Exercise objective :: Only one stretch of the listing below is wanted: the line with "TEE &amp; SHORTS MEASUREMENTS</div>" and all lines after it. Reproduce that stretch exactly.

Material for the task ::
* * * * * * *

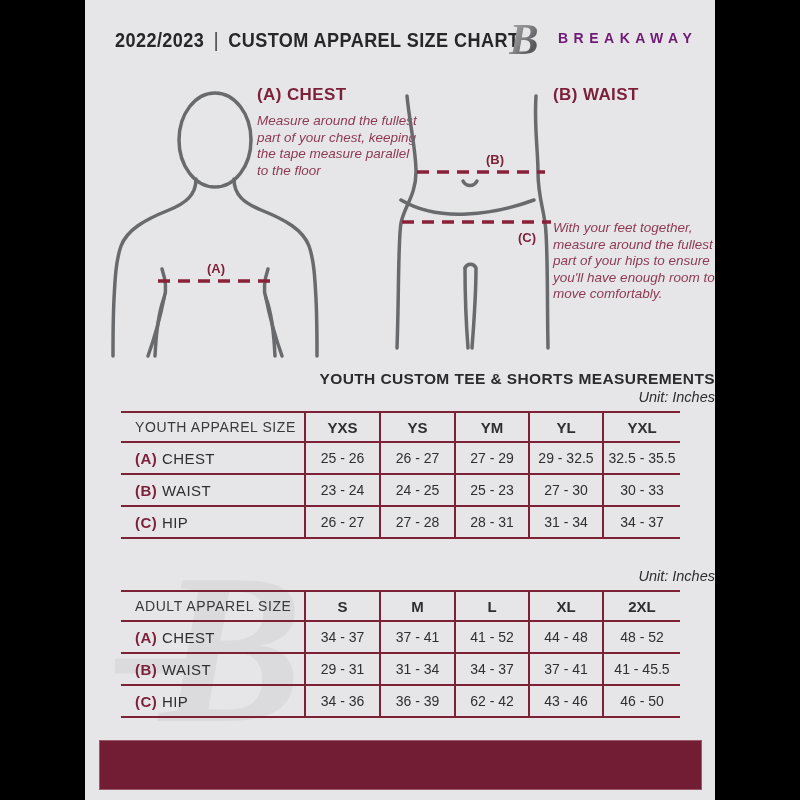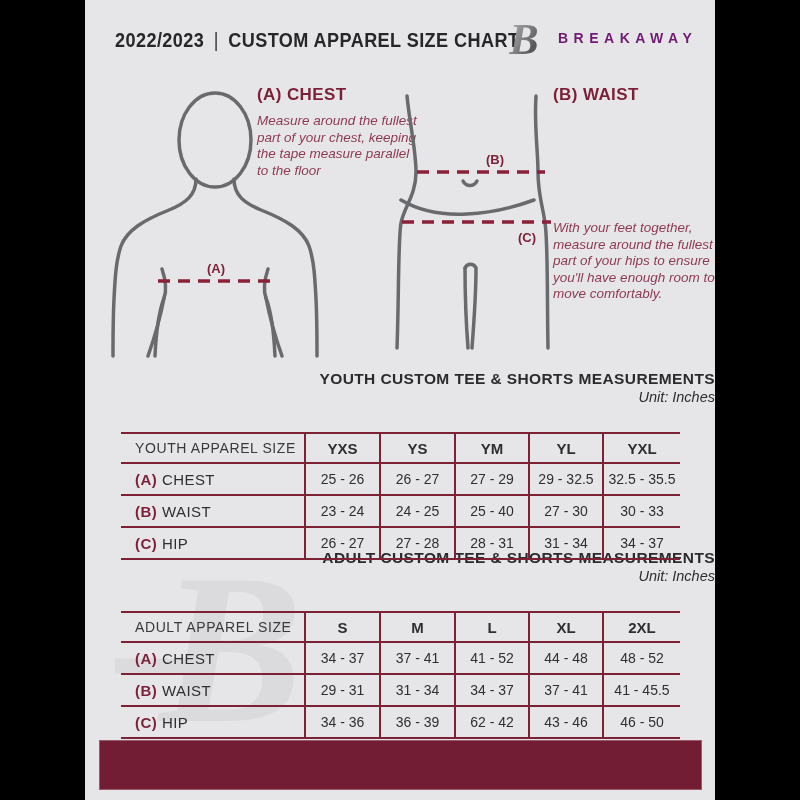--- a/index.html
+++ b/index.html
@@ -54,7 +54,6 @@
   table.size-table{
     position:absolute;left:36px;width:559px;border-collapse:collapse;table-layout:fixed;
     z-index:2;
-    margin-top:21px;
   }
   #youth-table{top:411px}
   #adult-table{top:590px}

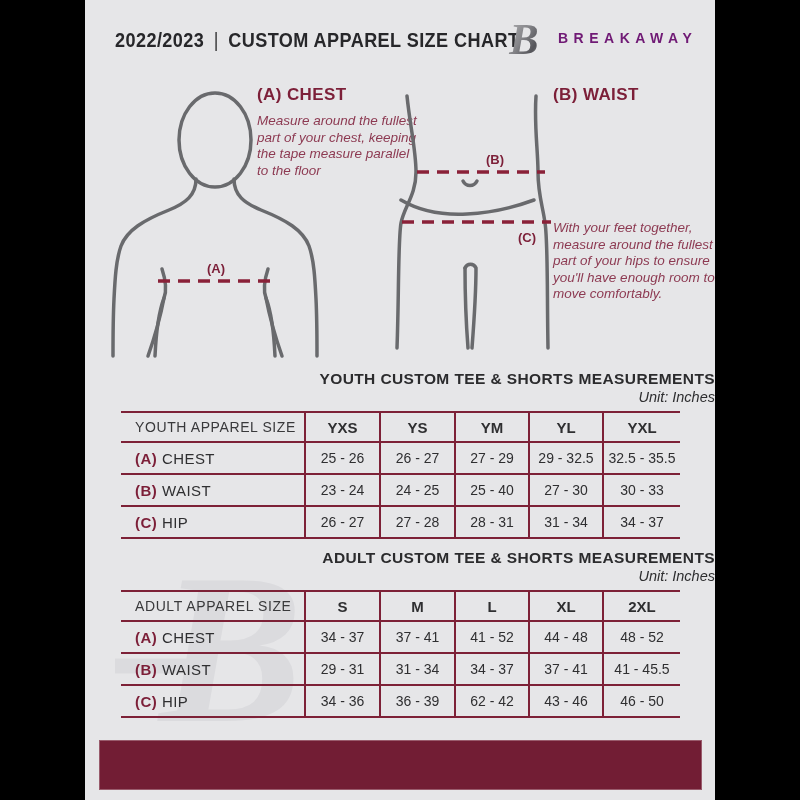--- a/index.html
+++ b/index.html
@@ -184,7 +184,7 @@
         <td class="lbl"><span class="pfx">(B)</span><span>WAIST</span></td>
         <td>23 - 24</td>
         <td>24 - 25</td>
-        <td>25 - 40</td>
+        <td>25 - 23</td>
         <td>27 - 30</td>
         <td>30 - 33</td>
       </tr>

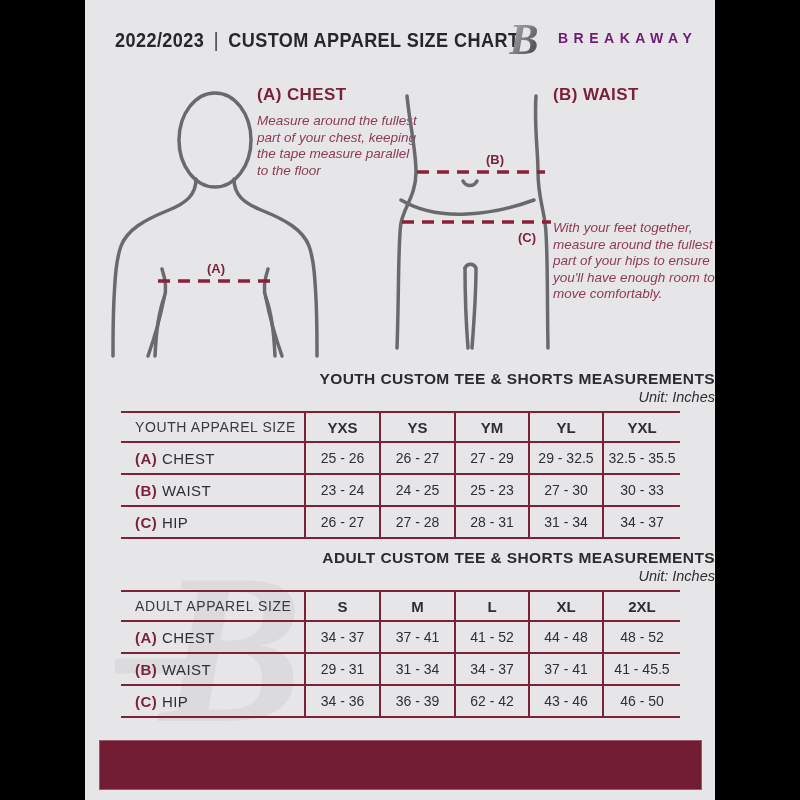--- a/index.html
+++ b/index.html
@@ -199,7 +199,6 @@
     </tbody>
   </table>
 
-  <div id="adult-title" class="abs section-title">ADULT CUSTOM TEE &amp; SHORTS MEASUREMENTS</div>
   <div id="adult-unit" class="abs unit-line">Unit: Inches</div>
 
   <table id="adult-table" class="size-table">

* * * * * * *

Result below ::
-  <div id="adult-title" class="abs section-title">ADULT CUSTOM TEE &amp; SHORTS MEASUREMENTS</div>
   <div id="adult-unit" class="abs unit-line">Unit: Inches</div>
 
   <table id="adult-table" class="size-table">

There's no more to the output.